Construction progress tracking that shows you the proof, not just a number.
StructIQ analyzes walkthrough video of construction sites, identifies individual elements (beams, pipes, ducts, walls), classifies each into its actual construction stage, and presents the findings on a dashboard backed by the exact frames that prove it. QR codes at zone entry points let the system automatically know where it is in the building — no GPS, no SLAM, no guessing.
The result: a project manager uploads a walkthrough video and gets back a dashboard where every work package shows its current stage, every stage has frame-level visual evidence, and every assessment can be verified or overridden in seconds.

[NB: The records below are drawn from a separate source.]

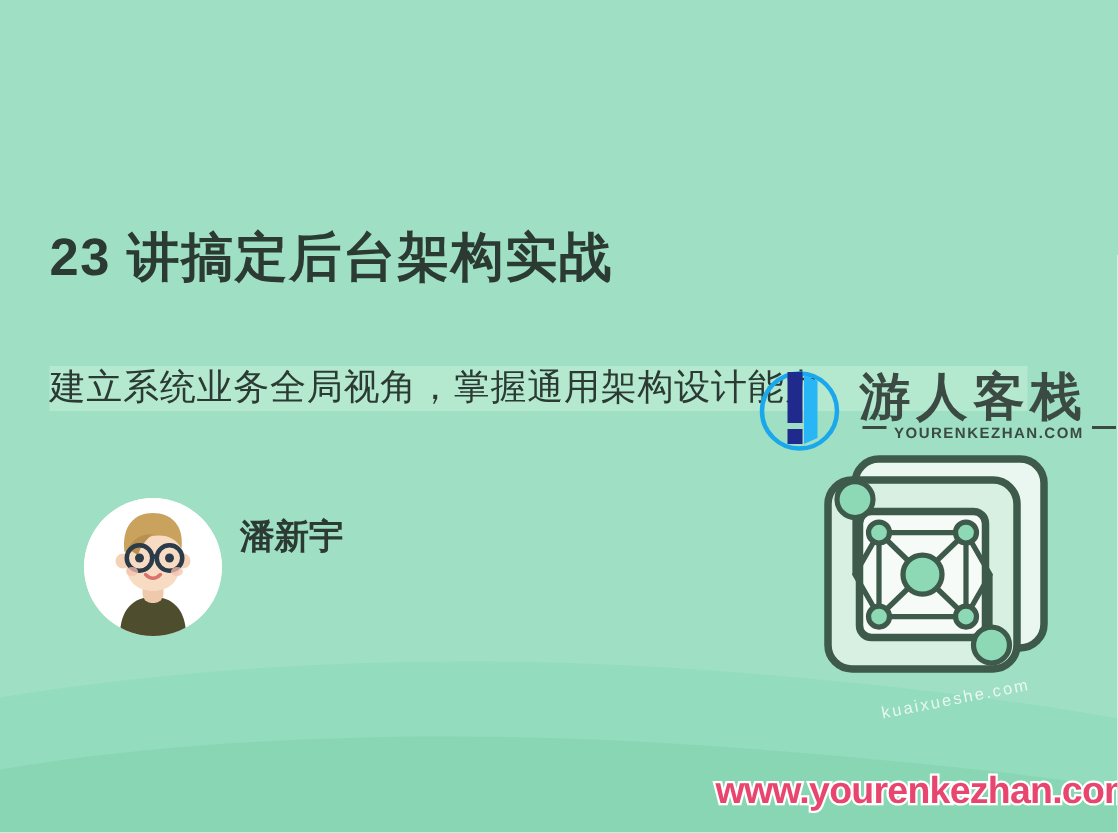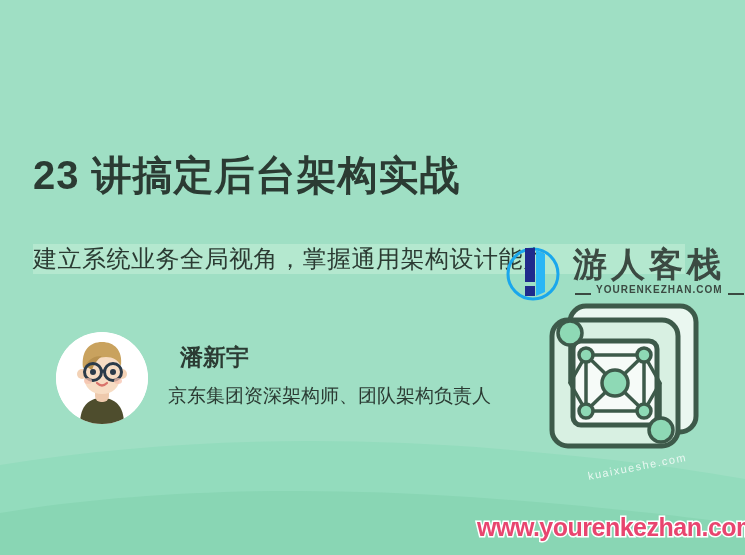"23 讲搞定后台架构实战" .title { font-size: 40px -> 35px }
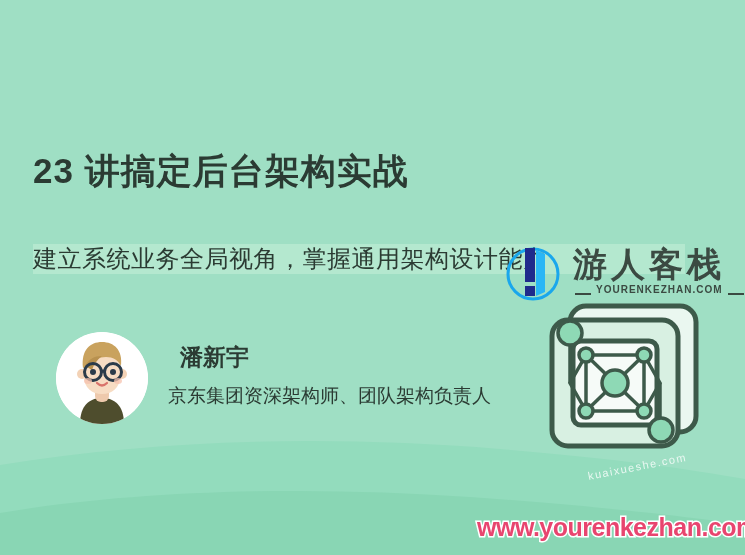"YOURENKEZHAN.COM" .wm-url { align-items: flex-end -> flex-start }
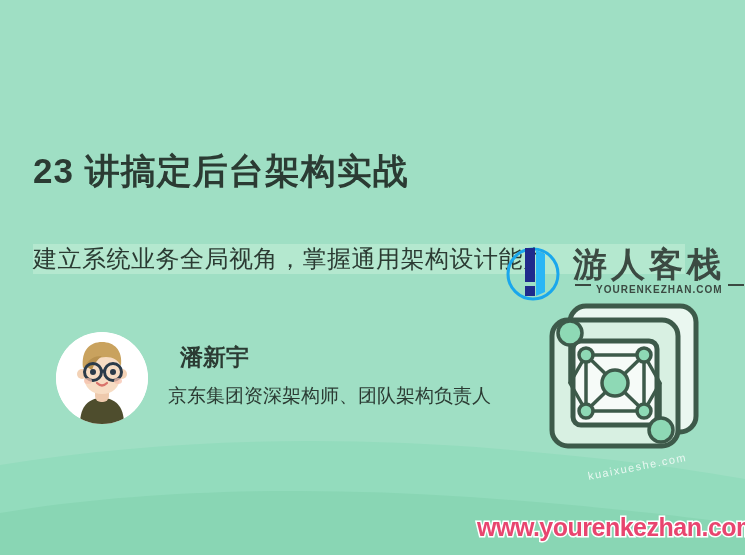"潘新宇" .author-name { left: 180px -> 160px }
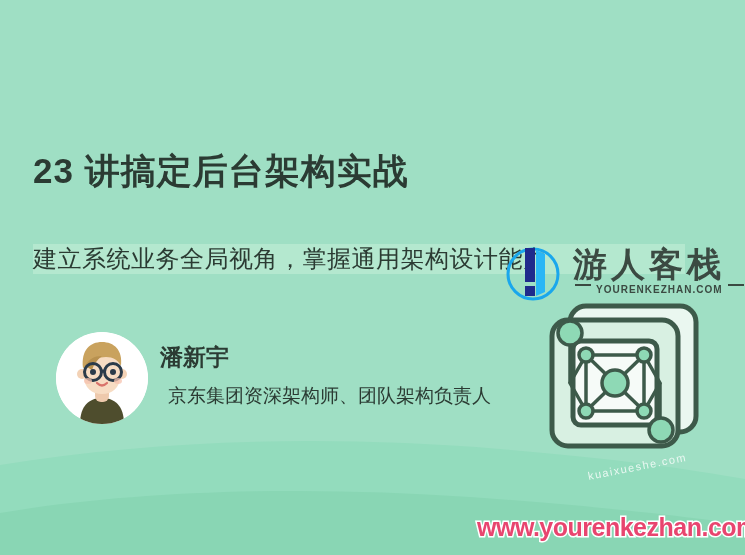"京东集团资深架构师、团队架构负责人" div.author-role { html: <div>京东集团资深架构师、团队架构负责人</div> -> none }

Construction progress tracking is broken. 80% of projects go over budget, and a major driver is that deviations — wrong installations, incomplete work, out-of-sequence construction — get caught too late. By the time someone notices a pipe is in the wrong place, the drywall crew has already closed the wall. That's a $50K rework order.
The current process: a superintendent walks the site with a clipboard, takes photos, and guesses completion percentages. Subcontractors bill for 80% when the real number is 60%. There is no fast, verifiable way to compare what's actually built against what was planned.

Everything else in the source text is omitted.